## Problem to solve
Print every entry, word for word, and skip the images.
───── Recorded data
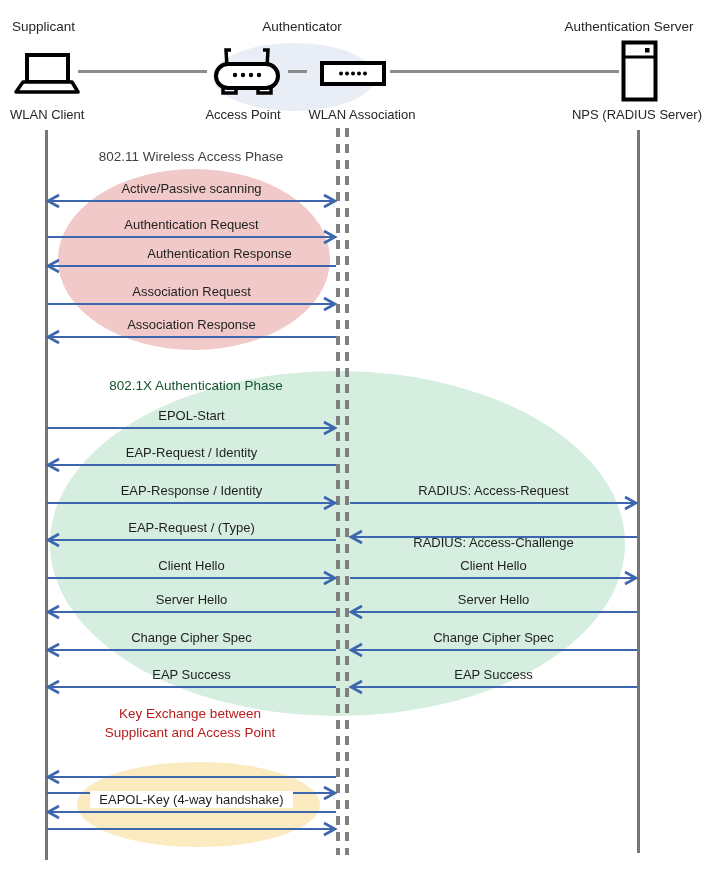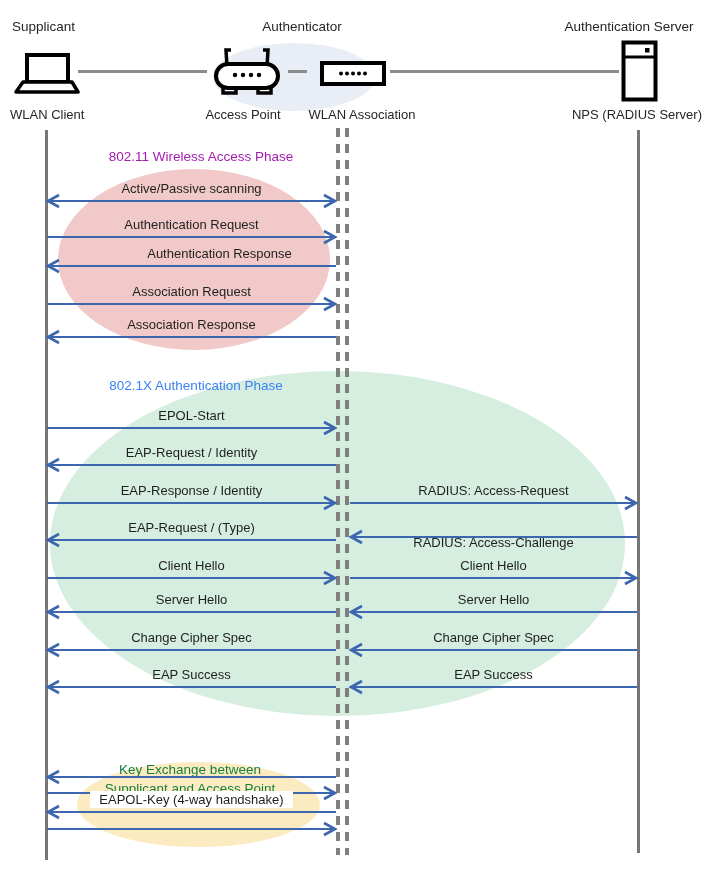--- a/index.html
+++ b/index.html
@@ -87,7 +87,7 @@
   <div class="lifeline-dashed" style="left:345px;top:128px;height:727px;"></div>
   <div class="lifeline" style="left:637px;top:130px;width:3px;height:723px;"></div>
 
-  <div class="phase-title" style="left: 71px; top: 147px; width: 260px; color: #a21caf;">802.11 Wireless Access Phase</div>
+  <div class="phase-title" style="left: 61px; top: 147px; width: 260px; color: #404040;">802.11 Wireless Access Phase</div>
   <div class="phase-title" style="left: 66px; top: 376px; width: 260px; color: #3b82f6;">802.1X Authentication Phase</div>
   <div class="phase-title" style="left: 50px; top: 760px; width: 280px; color: #15803d;">Key Exchange between
 Supplicant and Access Point</div>

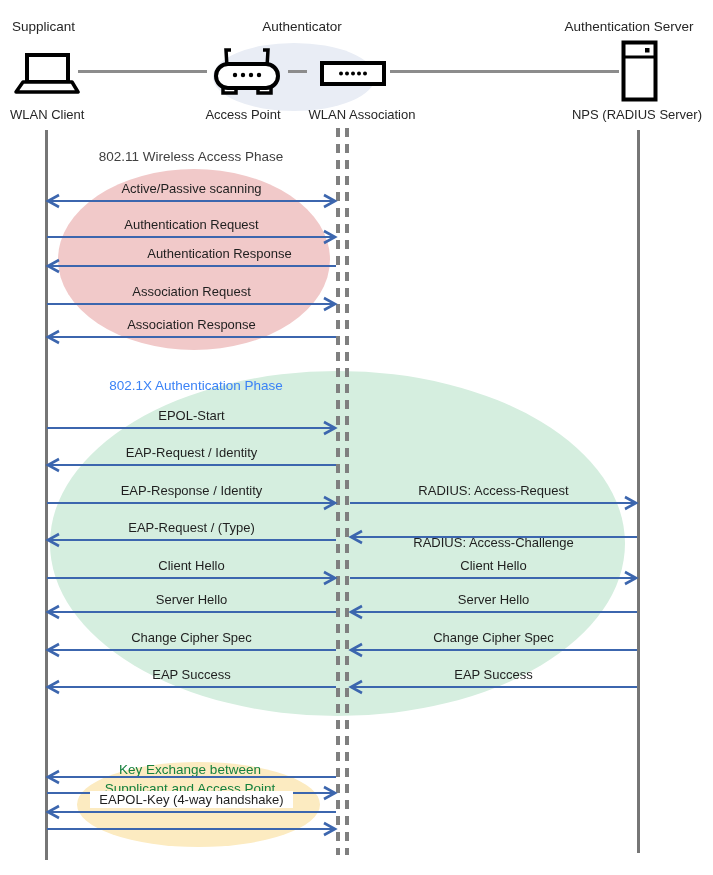--- a/index.html
+++ b/index.html
@@ -88,7 +88,7 @@
   <div class="lifeline" style="left:637px;top:130px;width:3px;height:723px;"></div>
 
   <div class="phase-title" style="left: 61px; top: 147px; width: 260px; color: #404040;">802.11 Wireless Access Phase</div>
-  <div class="phase-title" style="left: 66px; top: 376px; width: 260px; color: #3b82f6;">802.1X Authentication Phase</div>
+  <div class="phase-title" style="left: 66px; top: 376px; width: 260px; color: #14532d;">802.1X Authentication Phase</div>
   <div class="phase-title" style="left: 50px; top: 760px; width: 280px; color: #15803d;">Key Exchange between
 Supplicant and Access Point</div>
 

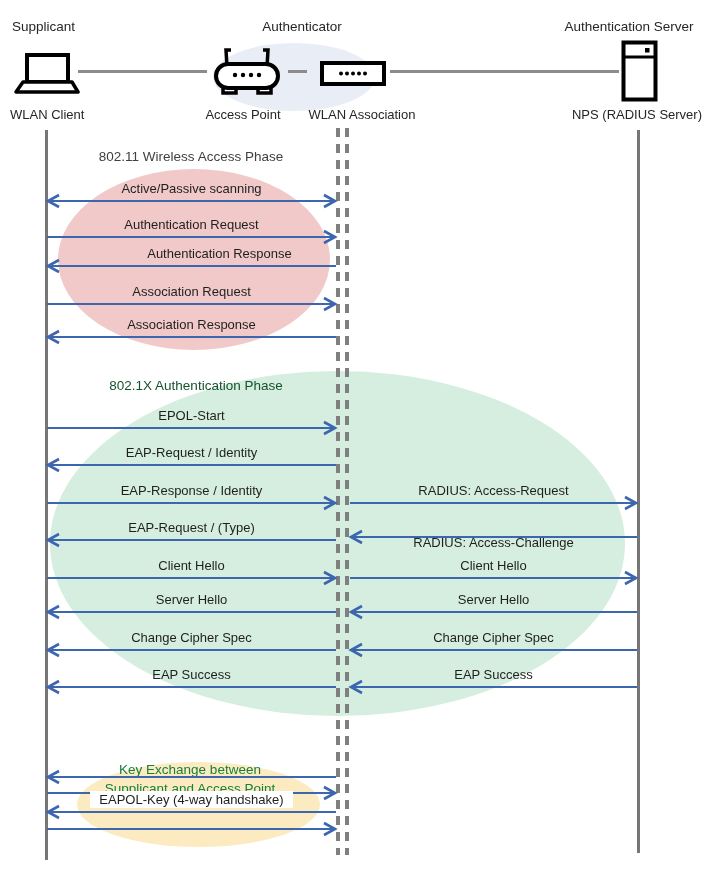--- a/index.html
+++ b/index.html
@@ -89,7 +89,7 @@
 
   <div class="phase-title" style="left: 61px; top: 147px; width: 260px; color: #404040;">802.11 Wireless Access Phase</div>
   <div class="phase-title" style="left: 66px; top: 376px; width: 260px; color: #14532d;">802.1X Authentication Phase</div>
-  <div class="phase-title" style="left: 50px; top: 760px; width: 280px; color: #15803d;">Key Exchange between
+  <div class="phase-title" style="left: 50px; top: 704px; width: 280px; color: #b91c1c;">Key Exchange between
 Supplicant and Access Point</div>
 
   <div id="messages">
──────────
## Answer to the problem
--- a/index.html
+++ b/index.html
@@ -87,7 +87,7 @@
   <div class="lifeline-dashed" style="left:345px;top:128px;height:727px;"></div>
   <div class="lifeline" style="left:637px;top:130px;width:3px;height:723px;"></div>
 
-  <div class="phase-title" style="left: 71px; top: 147px; width: 260px; color: #a21caf;">802.11 Wireless Access Phase</div>
+  <div class="phase-title" style="left: 61px; top: 147px; width: 260px; color: #404040;">802.11 Wireless Access Phase</div>
   <div class="phase-title" style="left: 66px; top: 376px; width: 260px; color: #3b82f6;">802.1X Authentication Phase</div>
   <div class="phase-title" style="left: 50px; top: 760px; width: 280px; color: #15803d;">Key Exchange between
 Supplicant and Access Point</div>

--- a/index.html
+++ b/index.html
@@ -88,7 +88,7 @@
   <div class="lifeline" style="left:637px;top:130px;width:3px;height:723px;"></div>
 
   <div class="phase-title" style="left: 61px; top: 147px; width: 260px; color: #404040;">802.11 Wireless Access Phase</div>
-  <div class="phase-title" style="left: 66px; top: 376px; width: 260px; color: #3b82f6;">802.1X Authentication Phase</div>
+  <div class="phase-title" style="left: 66px; top: 376px; width: 260px; color: #14532d;">802.1X Authentication Phase</div>
   <div class="phase-title" style="left: 50px; top: 760px; width: 280px; color: #15803d;">Key Exchange between
 Supplicant and Access Point</div>
 

--- a/index.html
+++ b/index.html
@@ -89,7 +89,7 @@
 
   <div class="phase-title" style="left: 61px; top: 147px; width: 260px; color: #404040;">802.11 Wireless Access Phase</div>
   <div class="phase-title" style="left: 66px; top: 376px; width: 260px; color: #14532d;">802.1X Authentication Phase</div>
-  <div class="phase-title" style="left: 50px; top: 760px; width: 280px; color: #15803d;">Key Exchange between
+  <div class="phase-title" style="left: 50px; top: 704px; width: 280px; color: #b91c1c;">Key Exchange between
 Supplicant and Access Point</div>
 
   <div id="messages">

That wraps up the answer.